Hey guys…that’s a damn good idea!
Seriously, I thought it was a great idea. So it was with a good deal of enthusiasm that I printed out H.R. 3523, or to use its more sexy name, the “Cyber Intelligence Sharing and Protection Act of 2011”. There are only 11 pages, a lot of it standard language stuff, but it essentially lays out that the governement can share with the private sector and vice versa. Of course, it's never that simple. For example, the NSA can only share with cleared organizations that can demonstrate they know how to handle classified information.
There is also the small matter of the following statement from the proposed legislation: "classified cyber threat intelligence may only be … shared consistent with the need to protect the national security of the United States.” Which, of course, leaves one giant question: What, exactly, constitutes a threat to national security?
There are, of course, the obvious…terrorists, nuclear proliferation, hostile foreign nations, and the like. But that isn’t what Rogers and Ruppersberger are thinking here. They are, according to Mike Rogers, targeting “economic predators, including nation-states, [that] are blatantly stealing business secrets and innovation from private companies.”  So we aren’t talking missiles, bombs and airplanes, we’re talking, potentially, about contract negotiations, natural resource surveys and customer lists.

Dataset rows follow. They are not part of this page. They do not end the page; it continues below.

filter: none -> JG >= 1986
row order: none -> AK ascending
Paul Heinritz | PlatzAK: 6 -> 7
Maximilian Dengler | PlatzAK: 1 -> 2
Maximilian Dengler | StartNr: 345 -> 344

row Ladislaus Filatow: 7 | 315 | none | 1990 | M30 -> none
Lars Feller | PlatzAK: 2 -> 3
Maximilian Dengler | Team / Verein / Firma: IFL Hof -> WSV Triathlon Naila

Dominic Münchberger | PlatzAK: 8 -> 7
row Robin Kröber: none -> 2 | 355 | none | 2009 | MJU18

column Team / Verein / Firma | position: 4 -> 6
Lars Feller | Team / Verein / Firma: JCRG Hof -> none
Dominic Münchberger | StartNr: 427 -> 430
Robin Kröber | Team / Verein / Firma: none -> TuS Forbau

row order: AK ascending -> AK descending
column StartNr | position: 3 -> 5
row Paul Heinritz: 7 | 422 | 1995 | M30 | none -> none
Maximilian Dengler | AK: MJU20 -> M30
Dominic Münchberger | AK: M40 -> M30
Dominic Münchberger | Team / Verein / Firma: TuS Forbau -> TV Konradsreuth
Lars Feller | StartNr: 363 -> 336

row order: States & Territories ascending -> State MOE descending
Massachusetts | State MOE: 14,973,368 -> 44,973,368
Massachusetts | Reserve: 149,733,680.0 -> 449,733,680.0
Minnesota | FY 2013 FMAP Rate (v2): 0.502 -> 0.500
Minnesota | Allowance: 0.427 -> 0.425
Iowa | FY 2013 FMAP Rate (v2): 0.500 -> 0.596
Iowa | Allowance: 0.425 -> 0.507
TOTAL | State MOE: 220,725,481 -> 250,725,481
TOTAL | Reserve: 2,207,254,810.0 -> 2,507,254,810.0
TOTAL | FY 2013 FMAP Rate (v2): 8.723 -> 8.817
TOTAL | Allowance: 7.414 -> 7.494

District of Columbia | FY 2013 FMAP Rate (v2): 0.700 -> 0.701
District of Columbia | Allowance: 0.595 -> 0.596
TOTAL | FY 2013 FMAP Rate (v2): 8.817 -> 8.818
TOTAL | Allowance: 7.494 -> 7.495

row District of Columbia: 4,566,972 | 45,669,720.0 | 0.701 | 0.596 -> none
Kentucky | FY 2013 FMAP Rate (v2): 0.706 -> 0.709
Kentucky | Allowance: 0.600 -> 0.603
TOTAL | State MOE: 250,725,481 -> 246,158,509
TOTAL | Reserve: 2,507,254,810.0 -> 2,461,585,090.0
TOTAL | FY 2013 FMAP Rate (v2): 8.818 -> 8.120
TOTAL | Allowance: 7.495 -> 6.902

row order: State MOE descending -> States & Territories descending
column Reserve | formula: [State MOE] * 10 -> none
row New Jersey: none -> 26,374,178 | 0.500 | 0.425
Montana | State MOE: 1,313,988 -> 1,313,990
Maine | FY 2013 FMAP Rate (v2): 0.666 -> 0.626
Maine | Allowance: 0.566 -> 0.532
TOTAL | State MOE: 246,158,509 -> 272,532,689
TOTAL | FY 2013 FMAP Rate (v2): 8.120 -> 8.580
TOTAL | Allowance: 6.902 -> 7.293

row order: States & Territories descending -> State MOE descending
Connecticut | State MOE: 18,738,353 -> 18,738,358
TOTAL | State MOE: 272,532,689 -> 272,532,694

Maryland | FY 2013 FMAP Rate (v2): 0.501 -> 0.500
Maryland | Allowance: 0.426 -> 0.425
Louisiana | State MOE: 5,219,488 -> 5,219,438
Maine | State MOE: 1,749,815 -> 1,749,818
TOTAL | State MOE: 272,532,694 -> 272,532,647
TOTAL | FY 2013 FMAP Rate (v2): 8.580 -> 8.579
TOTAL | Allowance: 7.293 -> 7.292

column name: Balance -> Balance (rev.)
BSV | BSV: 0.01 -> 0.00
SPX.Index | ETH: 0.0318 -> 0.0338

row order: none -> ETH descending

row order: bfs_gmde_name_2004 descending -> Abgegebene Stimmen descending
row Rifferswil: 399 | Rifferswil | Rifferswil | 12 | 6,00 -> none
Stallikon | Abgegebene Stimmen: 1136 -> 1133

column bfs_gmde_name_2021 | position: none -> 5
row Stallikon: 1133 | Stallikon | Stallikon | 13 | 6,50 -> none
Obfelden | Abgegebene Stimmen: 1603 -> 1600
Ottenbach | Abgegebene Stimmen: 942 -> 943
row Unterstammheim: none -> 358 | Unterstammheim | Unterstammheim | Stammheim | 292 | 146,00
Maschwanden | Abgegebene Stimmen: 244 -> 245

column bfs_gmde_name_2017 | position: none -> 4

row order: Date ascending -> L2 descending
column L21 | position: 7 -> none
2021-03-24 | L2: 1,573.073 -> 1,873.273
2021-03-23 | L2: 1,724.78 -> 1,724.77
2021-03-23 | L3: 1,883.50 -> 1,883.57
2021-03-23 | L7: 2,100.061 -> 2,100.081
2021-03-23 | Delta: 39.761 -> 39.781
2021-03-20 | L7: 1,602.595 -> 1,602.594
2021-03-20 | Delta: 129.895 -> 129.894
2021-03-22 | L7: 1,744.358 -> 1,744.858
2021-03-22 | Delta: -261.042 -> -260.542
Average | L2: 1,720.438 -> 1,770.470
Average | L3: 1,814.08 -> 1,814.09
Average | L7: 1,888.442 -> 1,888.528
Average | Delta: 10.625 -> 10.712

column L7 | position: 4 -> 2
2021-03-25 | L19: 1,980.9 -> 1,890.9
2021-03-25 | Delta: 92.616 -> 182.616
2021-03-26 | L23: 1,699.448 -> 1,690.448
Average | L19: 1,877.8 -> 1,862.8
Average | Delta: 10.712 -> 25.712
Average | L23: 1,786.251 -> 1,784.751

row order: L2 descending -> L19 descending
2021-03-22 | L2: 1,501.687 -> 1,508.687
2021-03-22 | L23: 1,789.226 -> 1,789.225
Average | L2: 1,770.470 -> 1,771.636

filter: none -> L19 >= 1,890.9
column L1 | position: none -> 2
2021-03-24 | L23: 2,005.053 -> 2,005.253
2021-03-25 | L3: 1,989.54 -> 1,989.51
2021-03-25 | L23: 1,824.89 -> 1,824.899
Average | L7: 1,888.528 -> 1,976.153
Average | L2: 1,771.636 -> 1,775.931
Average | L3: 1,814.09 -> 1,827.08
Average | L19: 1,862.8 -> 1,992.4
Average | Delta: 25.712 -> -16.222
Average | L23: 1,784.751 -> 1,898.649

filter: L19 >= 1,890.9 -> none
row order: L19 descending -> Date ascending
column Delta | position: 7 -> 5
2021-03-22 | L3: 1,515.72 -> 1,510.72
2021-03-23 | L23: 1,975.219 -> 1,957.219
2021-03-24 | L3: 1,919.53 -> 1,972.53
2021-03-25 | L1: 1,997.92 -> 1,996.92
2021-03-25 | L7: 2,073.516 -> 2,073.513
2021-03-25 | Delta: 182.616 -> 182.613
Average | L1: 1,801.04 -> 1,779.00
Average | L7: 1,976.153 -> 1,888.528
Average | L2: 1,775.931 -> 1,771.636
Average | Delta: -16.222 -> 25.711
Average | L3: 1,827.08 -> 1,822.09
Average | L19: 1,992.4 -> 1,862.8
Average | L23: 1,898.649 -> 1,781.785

A recent report  by the Office of the National Counter Intelligence Executive (ONCIX) states that “Losses of sensitive economic information and technologies to foreign entities represent significant costs to US national security.” Clearly, this administration, and apparently this congress, are adopting the position that jacking with U.S. companies jacks with the national security. Given the nature of the world today, I think they're right to do so.
I know...I'm not well known for staunchly backing the ideas of legislators or administrators. You wouldn't be blamed for thinking I’m a cynical, pessimistic nutter who lived by himself in a wooden hut, eating nothing but pickled ginger and gummy bears while spending his day ranting about the overly generous nature of most computer networks. But this time -- and I do have trouble saying this -- I think they’re on to something. The private sector just isn't in a position to match the federal government's ability to generate intelligence. In fact of all the things the government could provide in the forms of mandates, laws, policies, rules, reporting requirements, CISSP factories, etc... intelligence is really the only thing that makes sense. It's the only thing that they can provide that industry can't legitimately generate itself. I think this is a really good piece of legislation.
Of course, there are lots of ways to screw it up, and I'm sure that some of those ways will be found. But if we get into the habit of having the government share information and letting organizations figure out how to act on the information, we'll be headed down a very good path.